SEVERAL LEVELS OF SOPHISTICATION ALLOW FOR LOW-FRICTION EARLY ADOPTION

Chatbots have seen tremendous interest over the past years, with several applications emerging as low hanging fruit for organizations with customer-facing operations.


Such operations are usually rely heavily on human agents who handle customer service requests via phone, email and chat. This approach is effective for the customer but comes with several significant drawbacks, such as agent availability and slower resolution times even for trivial requests.

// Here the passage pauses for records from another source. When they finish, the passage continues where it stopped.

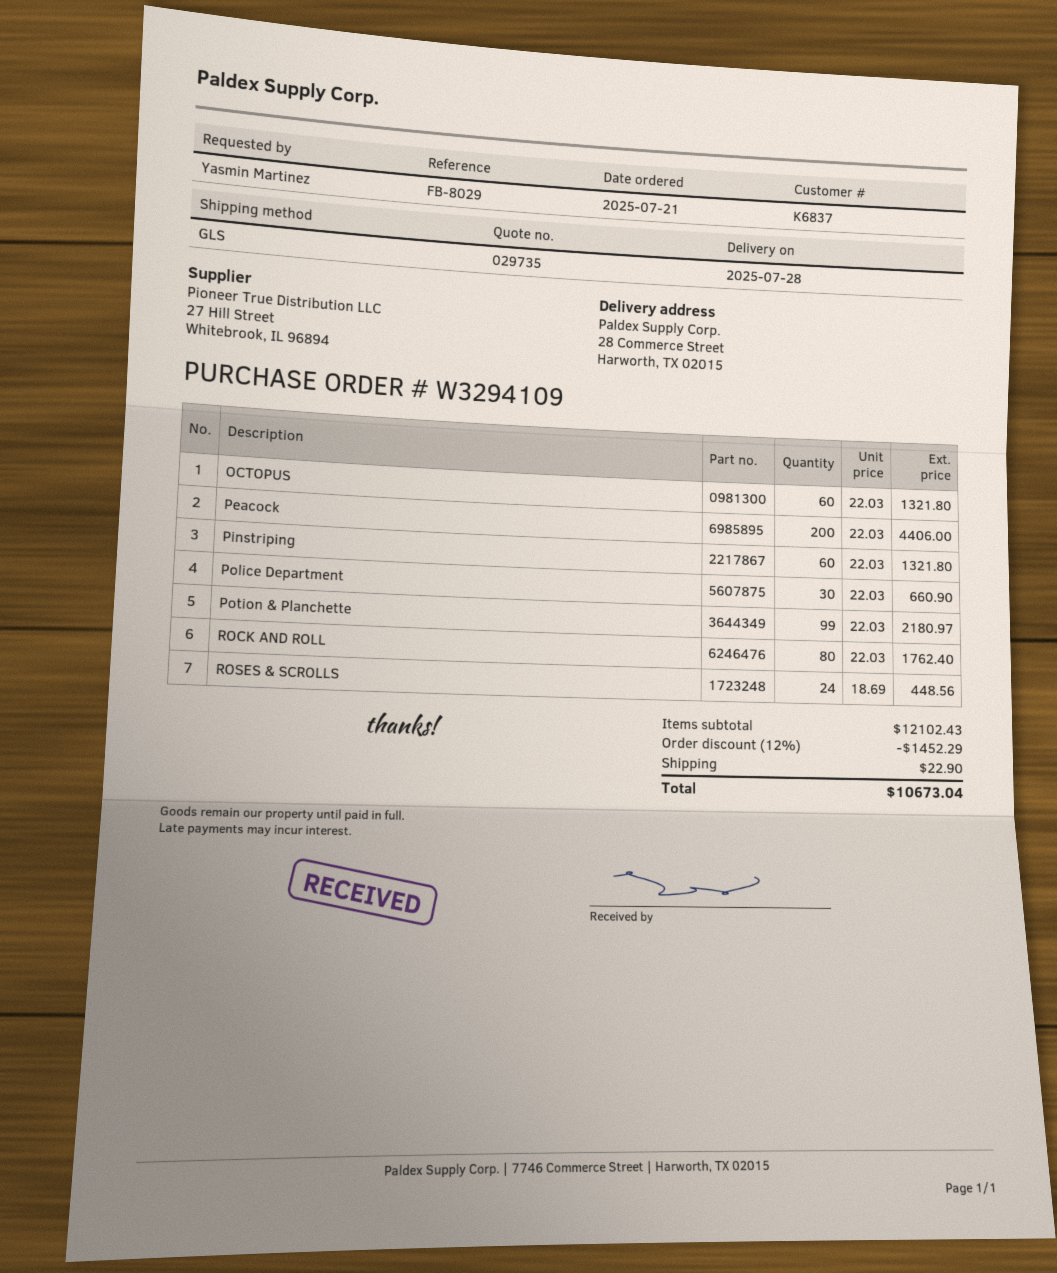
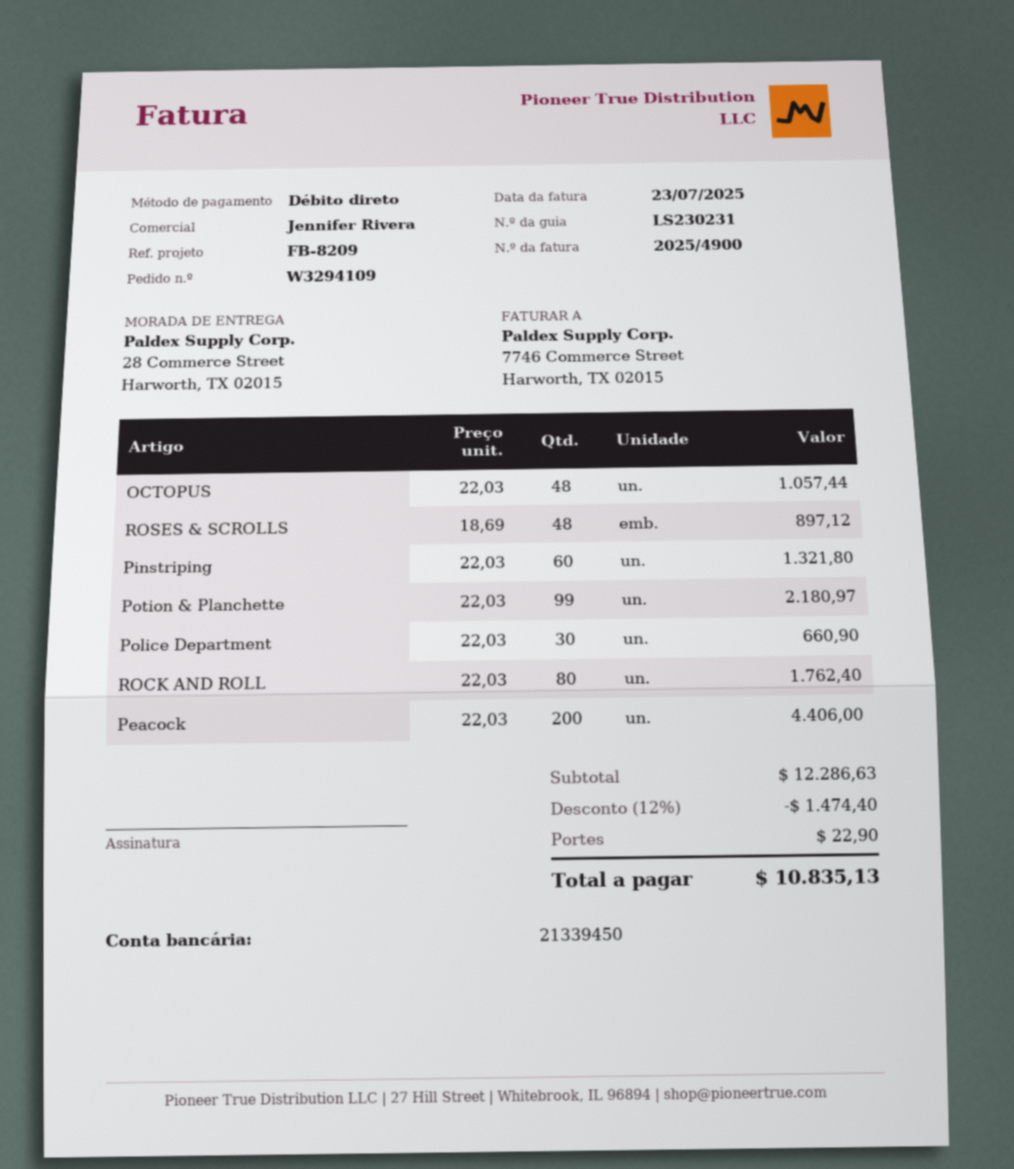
reference: FB-8029 -> FB-8209
OCTOPUS: 60 x 22.03 = 1321.80 -> 48 x 22.03 = 1057.44
ROSES & SCROLLS: 24 x 18.69 = 448.56 -> 48 x 18.69 = 897.12
subtotal: 12102.43 -> 12286.63
discount: 12% = 1452.29 -> 12% = 1474.40
total: 10673.04 -> 10835.13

Chatbots or conversational AI technology in general can help overcome these issues by augmenting existing, human-based customer service operations with AI-based, automated technology. Such technology can be applied in different stages as organizations mature in their adoption of conversational interfaces.

 

Woman connecting cellphone and laptop computer  

 

  1.  FAQ Chatbot

    A common first step in chatbot applications is the exposure of a company’s existing Frequently Asked Questions (FAQs) through a conversational interface, typically as a chatbot on a website. The bot can classify the customer request against a set of predefined FAQs and then provide the correct answer. AI is used to find the correct FAQ from the customer input.

    Set-up time: days
    Sophistication: low

  2. Transactional Chatbot with and without human handover

    Transactional bots help to answer more complex customer service requests, such as resetting a password, finding a shipment or changing an order. Such capabilities require the integration of existing backend systems, such as databases, APIs, ERPs, CRMs and the like, allowing the bot to read and write data to line of business systems. Sometimes these systems are integrated with human-to-human chat systems to provide help from a human agent if the customer gets stuck.

    Set-up time: weeks
    Sophistication: medium-high

  3. Fully integrated conversational AI solution

    Fully integrated systems can take transactional and other requests on multiple channels, such as chat, smart speakers and phone systems (IVR). The integration with phone systems is particularly interesting, as many organizations already have call centers in place and can reduce load on their human agents by handling many requests in an automated fashion.

    Set-up time: weeks to months
    Sophistication: high
The presented stages are not exclusive, but instead build on each other. An organization might start out with an FAQ bot, then extend it to handle transactional requests and later integrate the AI solution into all of their support channels.